**WHAT TO DO:** Each line in the entries that has the word "codurance" has to be copied.

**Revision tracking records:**
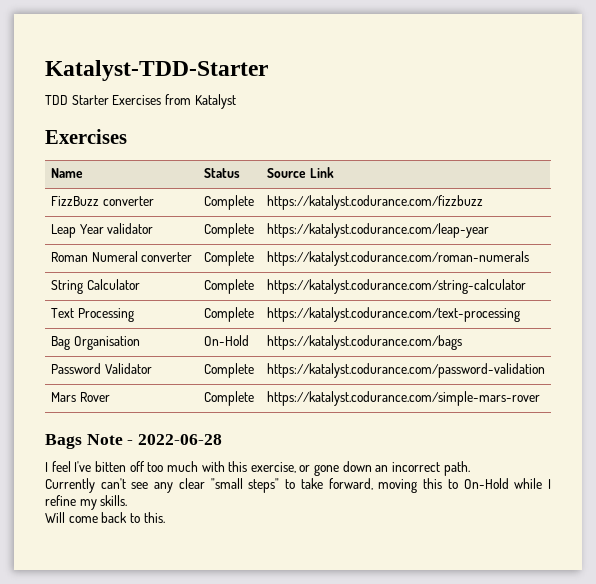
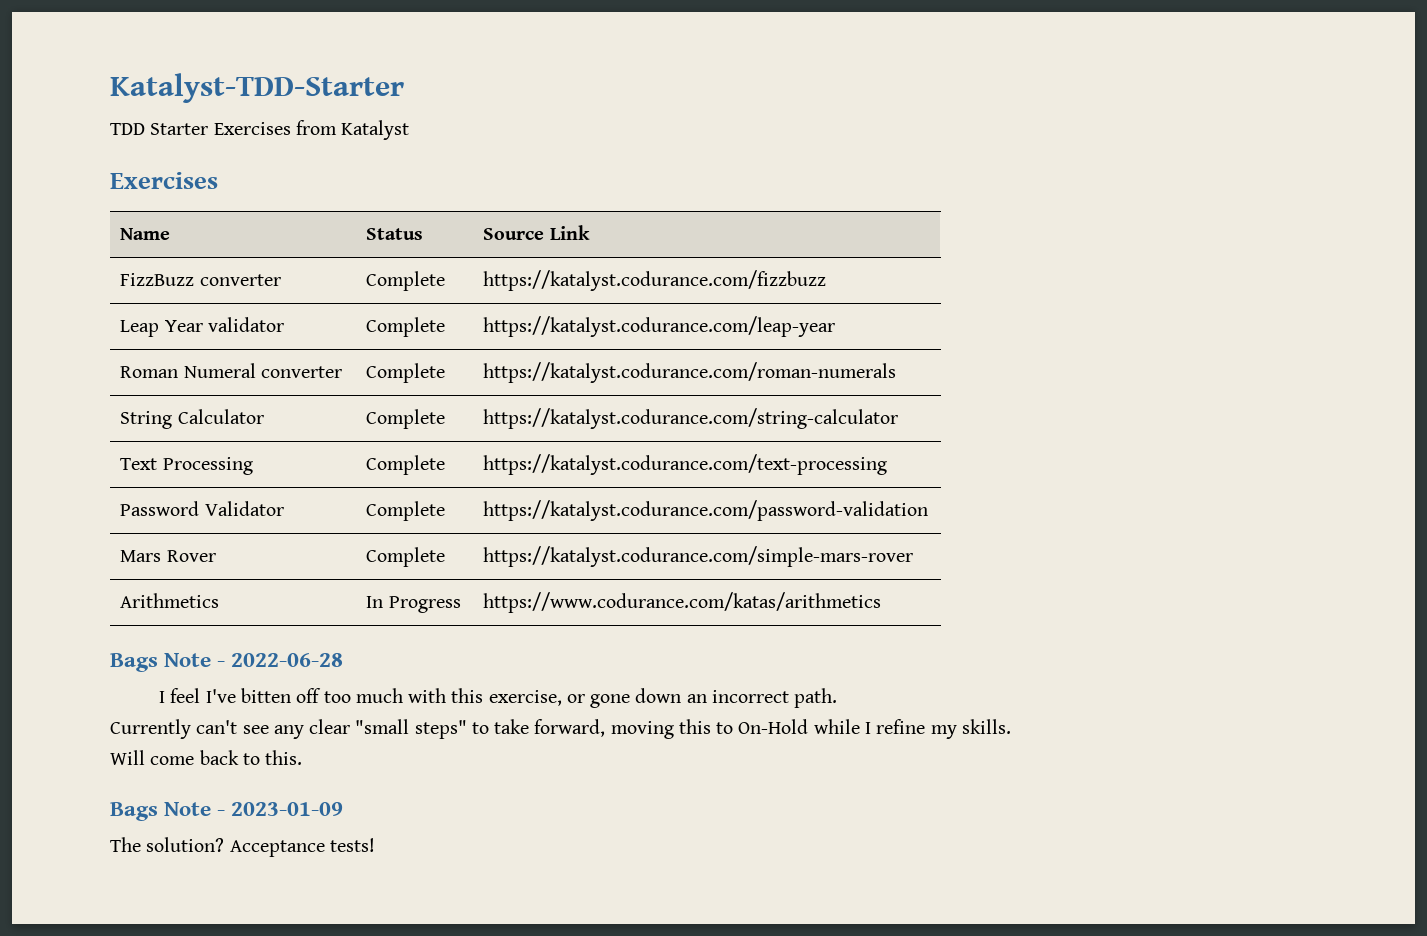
- Bag Organisation | On-Hold | https://katalyst.codurance.com/bags
+ Arithmetics | In Progress | https://www.codurance.com/katas/arithmetics
+ Bags Note - 2023-01-09
+ The solution? Acceptance tests!

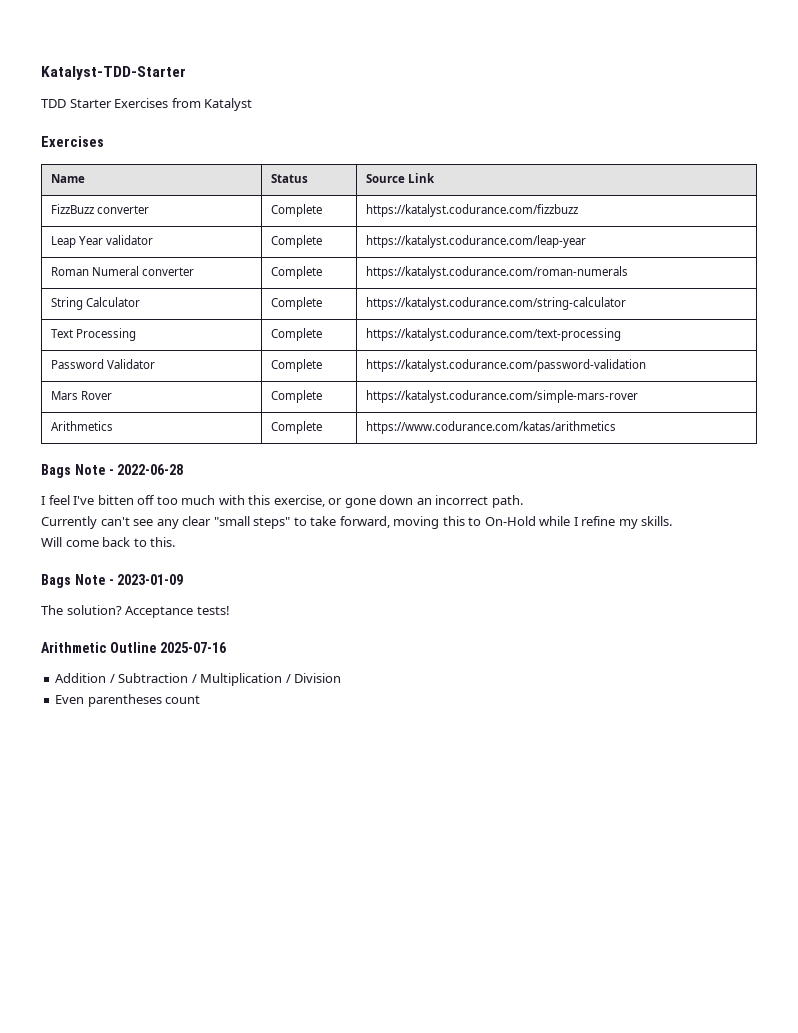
- Arithmetics | In Progress | https://www.codurance.com/katas/arithmetics
+ Arithmetics | Complete | https://www.codurance.com/katas/arithmetics
+ Arithmetic Outline 2025-07-16
+ Addition / Subtraction / Multiplication / Division
+ Even parentheses count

**TASK RESULT:**
- Bag Organisation | On-Hold | https://katalyst.codurance.com/bags
+ Arithmetics | In Progress | https://www.codurance.com/katas/arithmetics
- Arithmetics | In Progress | https://www.codurance.com/katas/arithmetics
+ Arithmetics | Complete | https://www.codurance.com/katas/arithmetics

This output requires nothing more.